# Just sand?



## Wasserpest (Jun 12, 2003)

Welcome to the Planted Tank! :bounce:

Even though sand looks pretty in pictures, it is difficult to clean and keep clean, difficult to plant larger plants with positive buoyancy in it, and since it is sterile, has a low CEC, and allows for no nutrient exchange due to its tight packing it is a difficult substrate for plants too.

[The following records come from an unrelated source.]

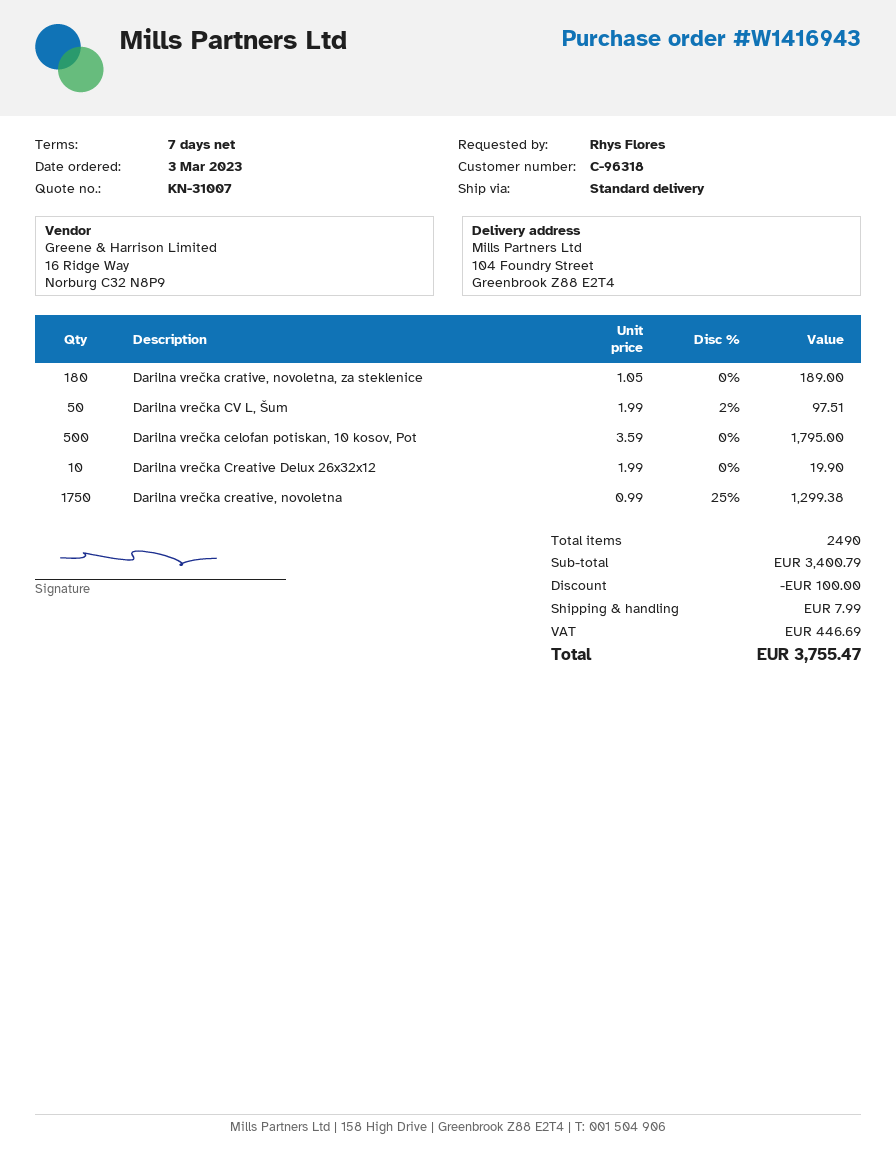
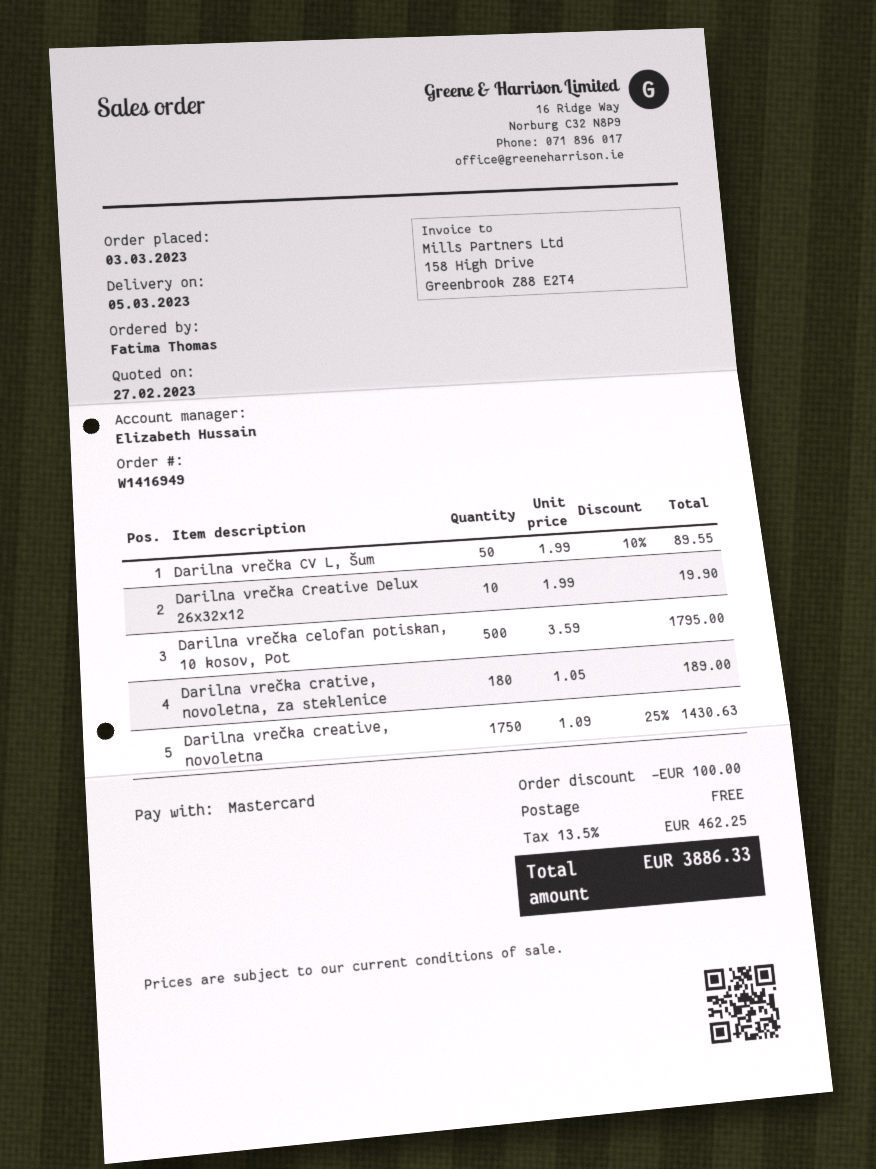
order number: W1416943 -> W1416949
ordered by: Rhys Flores -> Fatima Thomas
Darilna vrečka CV L, Šum: 50 x 1.99 - 2% = 97.51 -> 50 x 1.99 - 10% = 89.55
Darilna vrečka creative, novoletna: 1750 x 0.99 - 25% = 1299.38 -> 1750 x 1.09 - 25% = 1430.63
shipping: 7.99 -> 0.00
tax: 446.69 -> 462.25
total: 3755.47 -> 3886.33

On the other hand, many ppl use it with good results! I am sure some will post them here as well.


----------



## cookingnerd607 (Jun 8, 2004)

I too would like to go to sand in my rebuilt 20l, but was not sure if it was a decent method for growing plants.


----------



## GDominy (Jul 30, 2002)

I use sand only in 2 of my tanks and I am growing crypts and swords like there's no tomorrow. I can't speak for any demanding plants however


----------



## ninoboy (Jan 26, 2004)

Well, if you don't care about the dark color, you can use Onyx sand. They are excellent for plants and my favourite now. But if you want the light color ones, I have no idea. The most complaints I read are about keeping them clean as Wasserpest said.


----------



## Wisty (Jun 17, 2004)

Thank you for your replies. As I said I am still not convinced of what I want to do. I know Fluorite works but I wish it was somewhat softer on delicate roots. 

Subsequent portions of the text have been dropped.